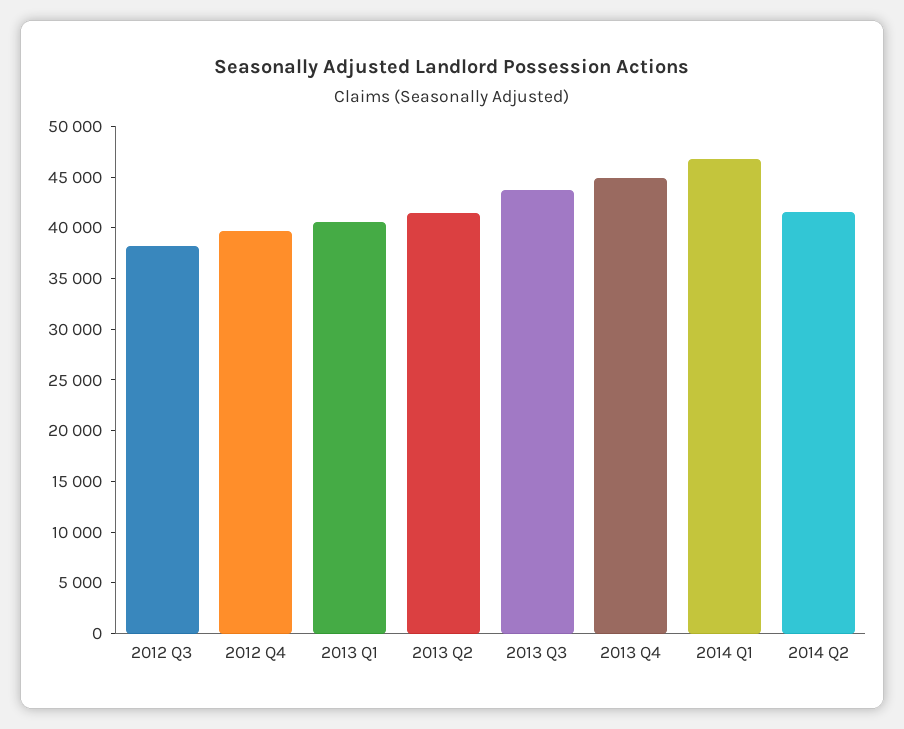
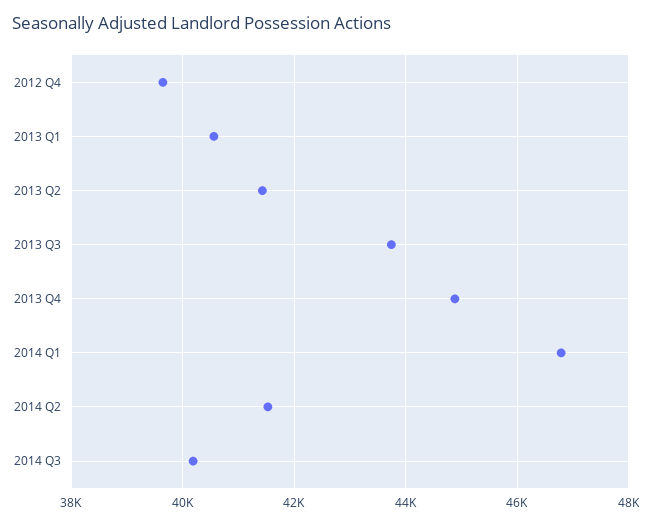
2012 Q3: 38000 -> none
2014 Q3: none -> 40200

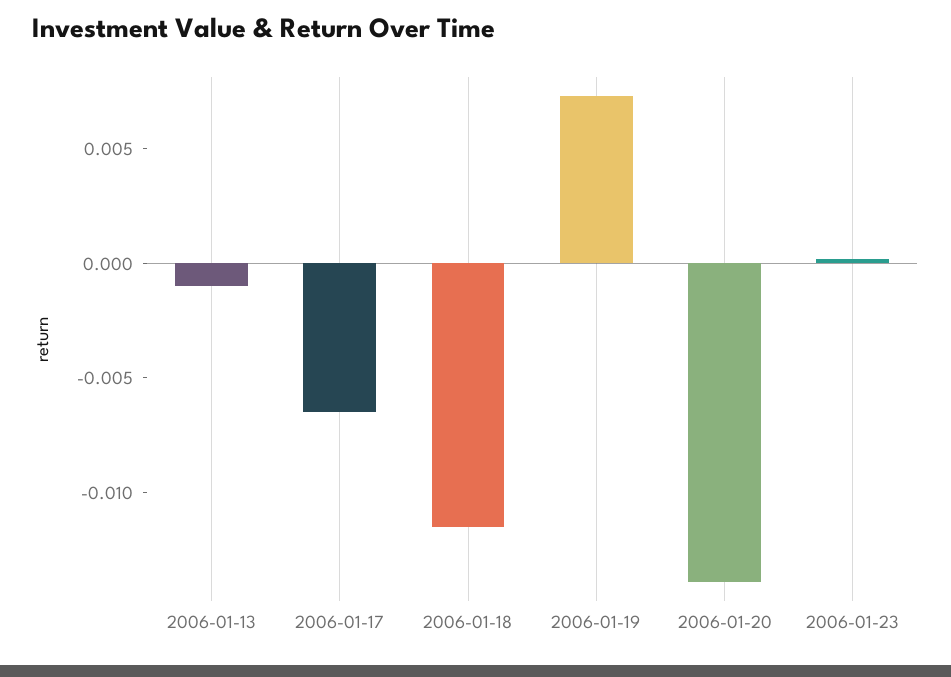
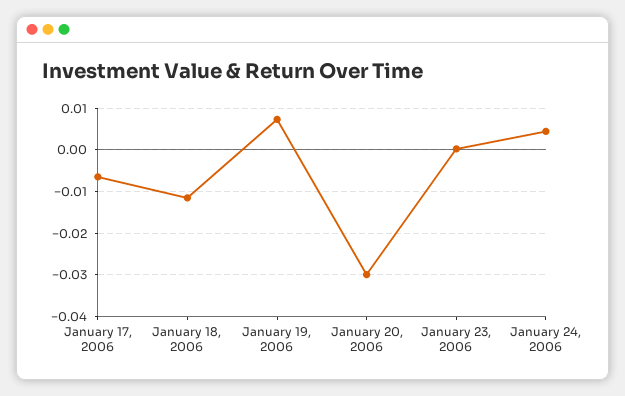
2006-01-13: -0.001 -> none
2006-01-20: -0.014 -> -0.03
January 24, 2006: none -> 0.004

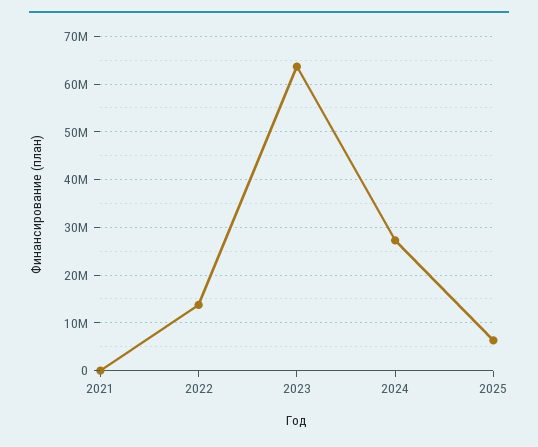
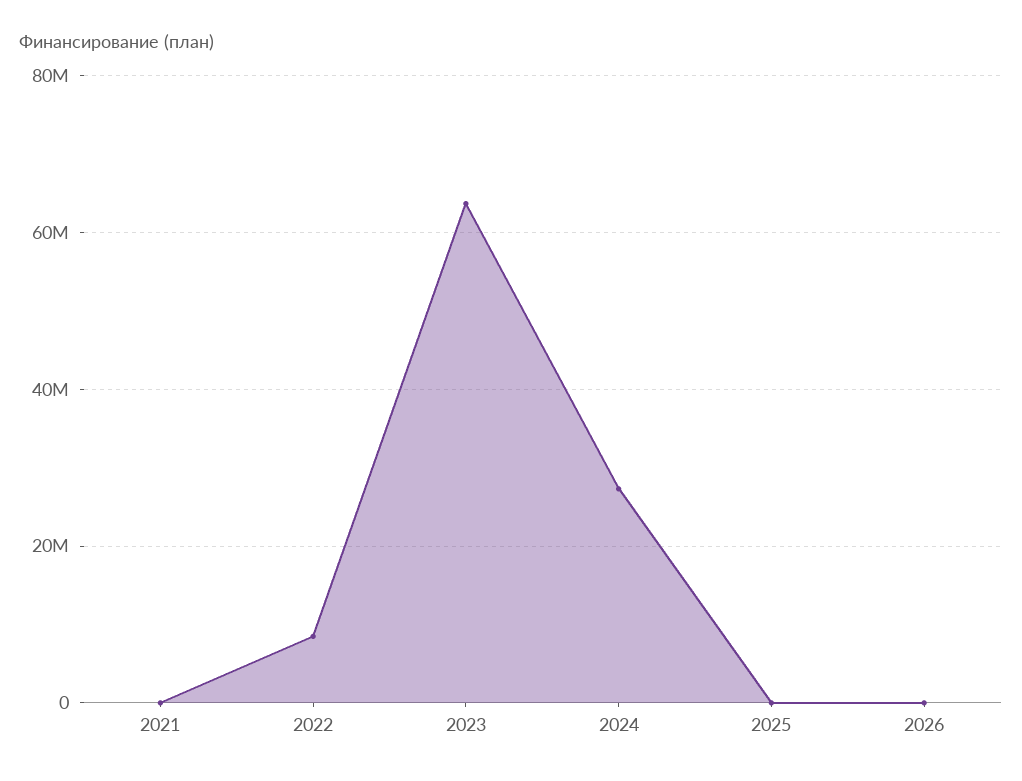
2022: 14000000 -> 8000000
2025: 6000000 -> 0
2026: none -> 0

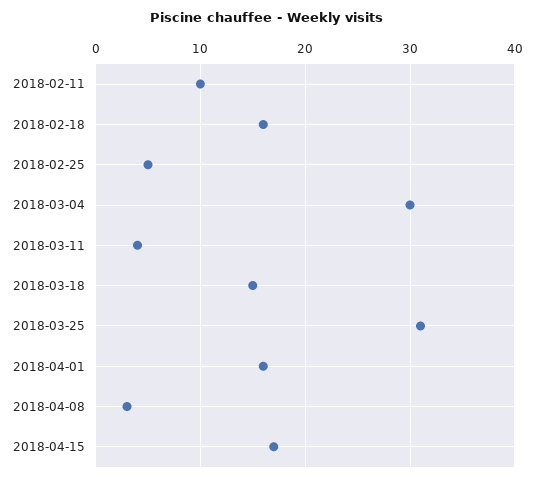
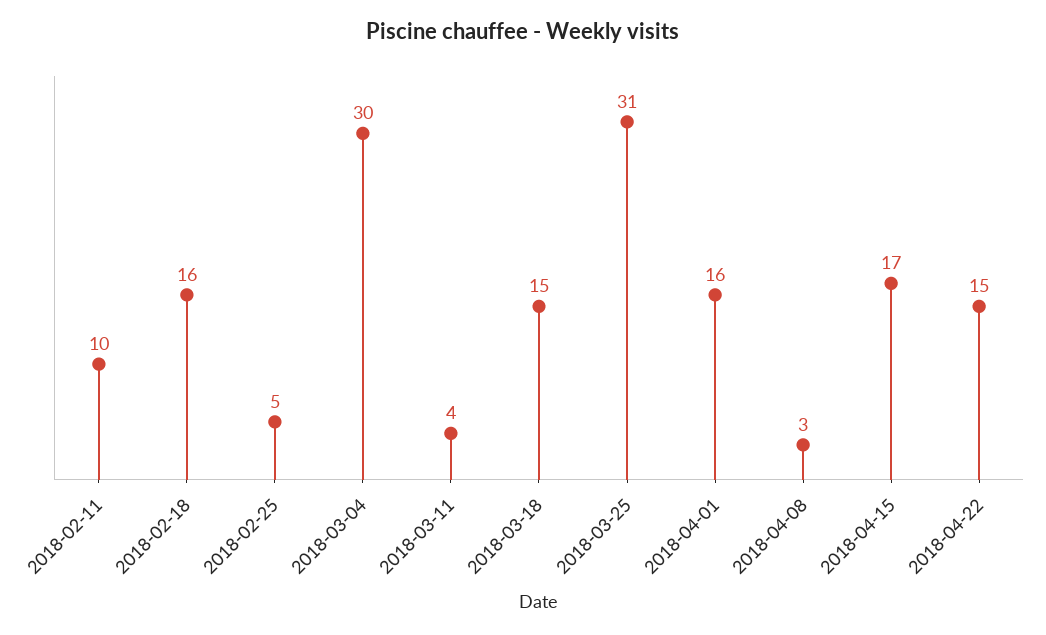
2018-04-22: none -> 15

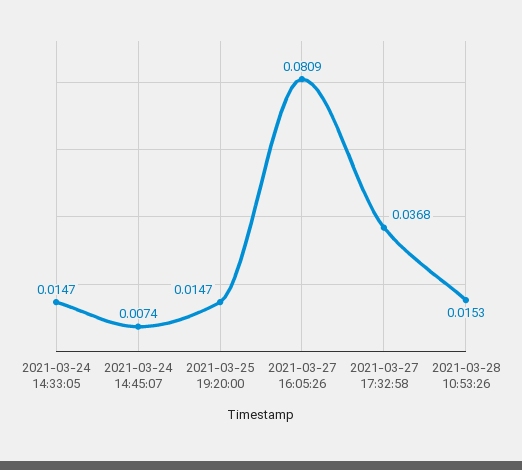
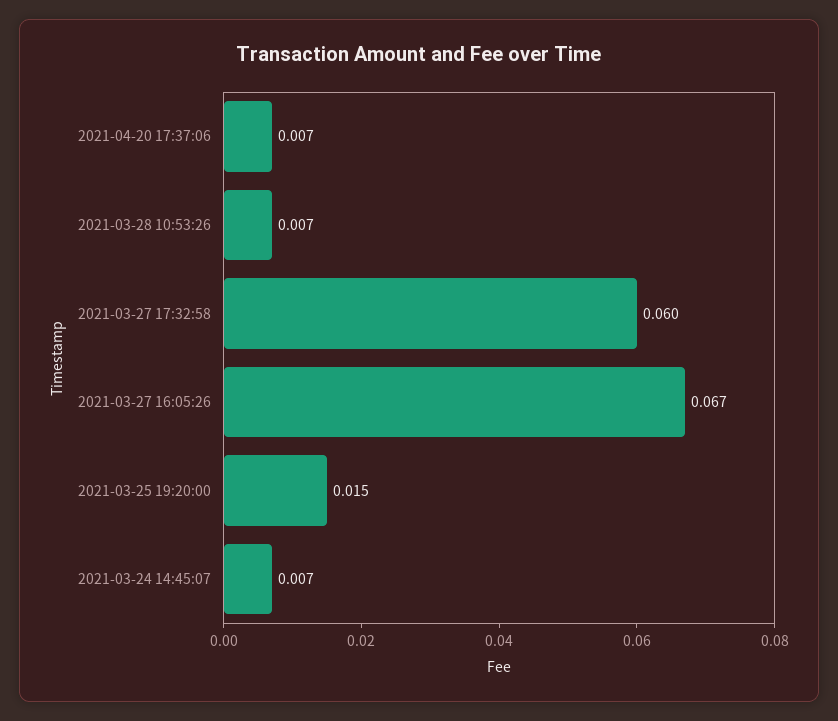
2021-03-24 14:33:05: 0.0147 -> none
2021-03-27 16:05:26: 0.0809 -> 0.067
2021-03-27 17:32:58: 0.0368 -> 0.06
2021-03-28 10:53:26: 0.0153 -> 0.007
2021-04-20 17:37:06: none -> 0.007

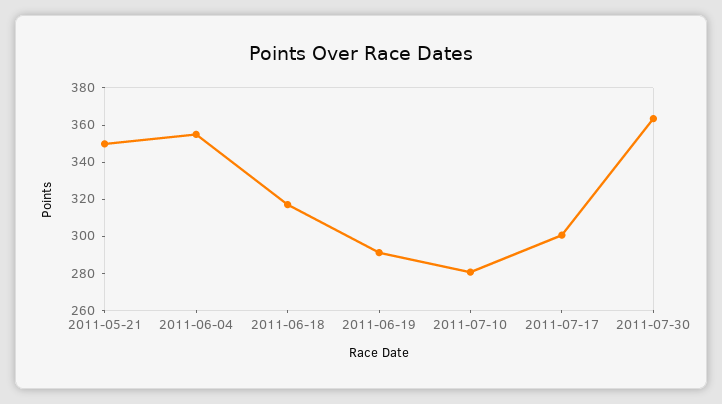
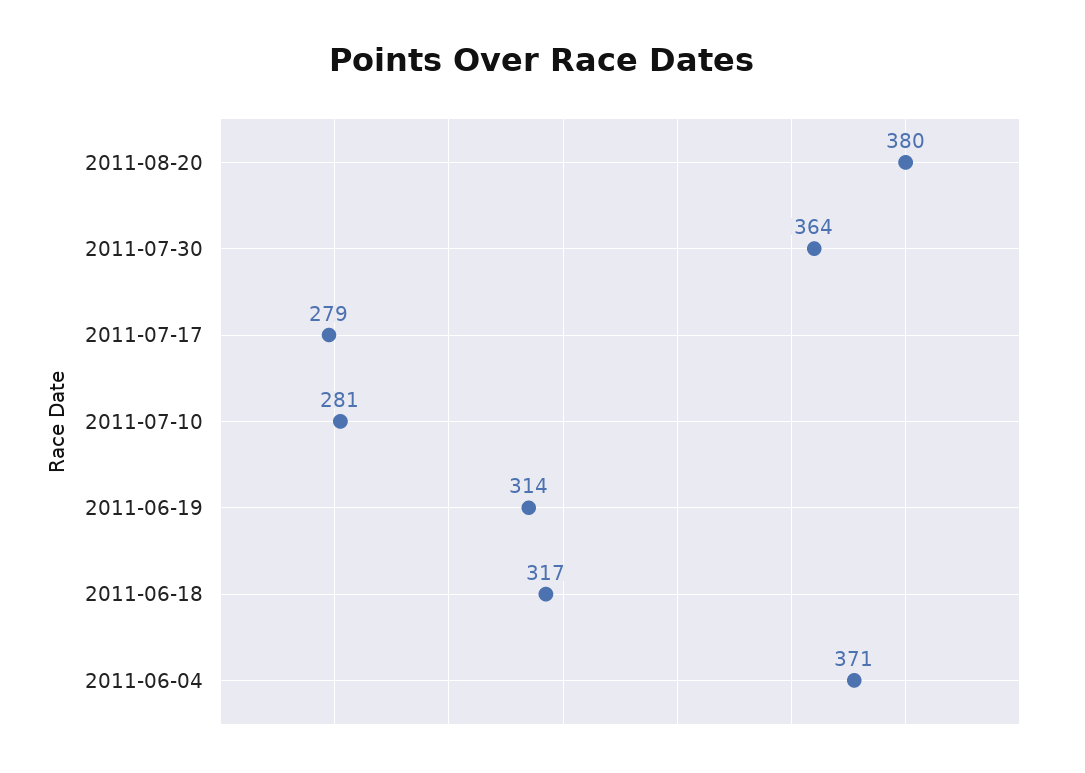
2011-05-21: 350 -> none
2011-06-04: 355 -> 371
2011-06-19: 290 -> 314
2011-07-17: 300 -> 279
2011-08-20: none -> 380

How to complete this task:
Looking through the data above, copy out each line in which the string "none" occurs.

Response to the exercise:
2012 Q3: 38000 -> none
2014 Q3: none -> 40200
2006-01-13: -0.001 -> none
January 24, 2006: none -> 0.004
2026: none -> 0
2018-04-22: none -> 15
2021-03-24 14:33:05: 0.0147 -> none
2021-04-20 17:37:06: none -> 0.007
2011-05-21: 350 -> none
2011-08-20: none -> 380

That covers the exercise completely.